Сутки я провел в трехместной палате. Наутро пришли и сообщили: вы идете вторым. И тут я впервые жутко перепугался, все, думаю, это уже серьезно. Прямо на кровати вывезли из общей палаты и поместили в одноместную, как в камеру ожидающих вышку. Обмазали всего каким-то кремом, а потом удалили его вместе с волосами. Надели на голову прозрачную шапочку, халатик сзади застегнули — на этом подготовка к казни закончилась. Повезли — мимо палат, мимо жизни. Мандраж — дикий. А тут еще Бронислава, жена моя, настроение всем своим видом портит.
— Она что, кровать везла?
— Ну да, так ей и доверили…
Автоматически открылись двери, и меня вкатили в предоперационную. И такая роскошная баба меня встречает! Глазищи огромные. Зовут Юция. Она из Прибалтики. «Ой, Светин! Ой, вы нервничаете! Думаете, прямо сейчас операцию будут делать. Мы еще с вами наговориться успеем. Сами станете просить, чтоб поскорее оперировали». Тем временем обнаруживаю, что у меня уже в вены на обеих руках катетеры вставлены. Через них и анализы берут, и лекарства вводят. Она меня отвлекает, зубы заговаривает, а сама что-то в эти катетеры вливает. Минут двадцать мы с ней поболтали о чем-то и на той же кровати поехали в операционную.

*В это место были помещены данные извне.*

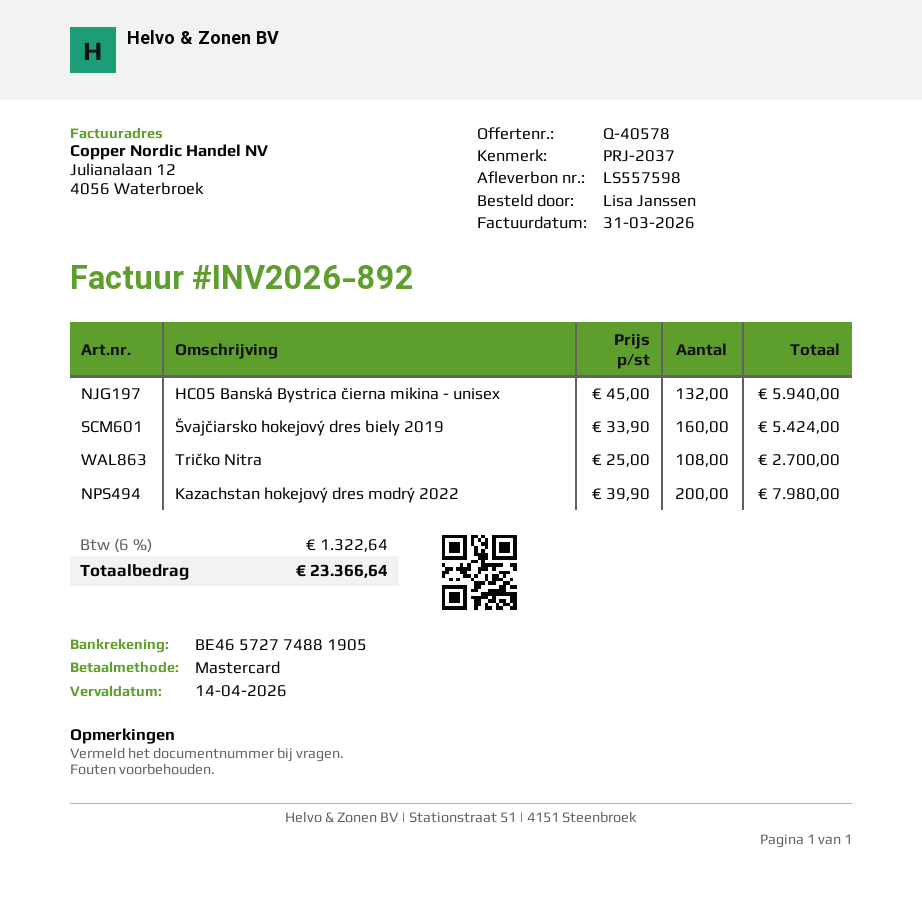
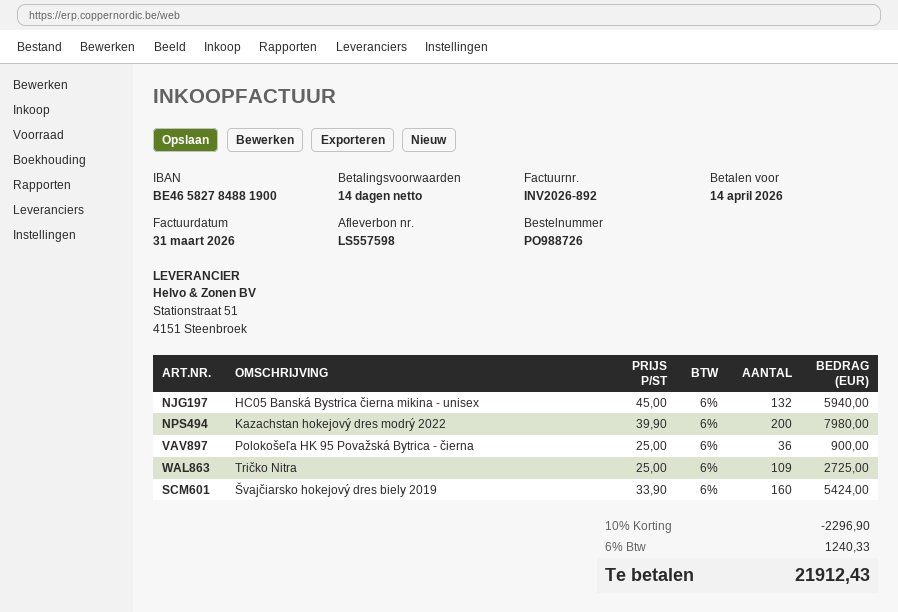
bank account: BE46572774881905 -> BE46582784881900
Tričko Nitra: 108 x 25.00 = 2700.00 -> 109 x 25.00 = 2725.00
Polokošeľa HK 95 Považská Bytrica - čierna: none -> 36 x 25.00 = 900.00
discount: none -> 10% = 2296.90
tax: 6% = 1322.64 -> 6% = 1240.33
total: 23366.64 -> 21912.43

А там большой белый стол, вокруг него в ожидании жертвы стоят шесть разбойников в одинаковых зеленых костюмах и с масками на лицах, только что ножи не точат. Кто есть кто — не разобрать. Даже своего родного Фальковского узнать не могу.
Я знал, что он ассистирует Дани Бетраму (сам он оперирует только детей).
— Залезайте! — командуют по-русски. Не сразу доходит, что это — мне. Я переваливаюсь на этот эшфот, а мысль одна: надо как следует надышаться хлороформом и вырубиться, чтобы ничего не чувствовать. Дали мне маску такую белую и говорят: «Подышите». Я вцепился в нее и стал лихорадочно тянуть в себя газ. Чувствую — у меня маску отнимают. «Все, хватит!». А я не отдаю. Потом эти бандиты жутко веселились: «Миш, ты что, с ума сошел? Тебя невозможно было от нее оторвать. Мы же дали тебе немножко кислородом подышать».
Первые два дня провел в реанимации, а потом перевели в обычную палату. На пятый день решили меня выписывать, но я уговорил хотя бы еще пару дней подержать: страшно было.
Посредник поселил нас в гостинице, недалеко от больницы. Каждый день мы медленно (больной же!) под ручку прогуливались вокруг дома. Я недоверчиво прислушивался к себе: как там мое старое сердчишко с новенькими импортными заклепками? Вроде ничего, бьется. Периодически наведывались в больницу — швы снимать. Но и эта лафа закончилась, и мы вернулись в Тель-Авив к брату.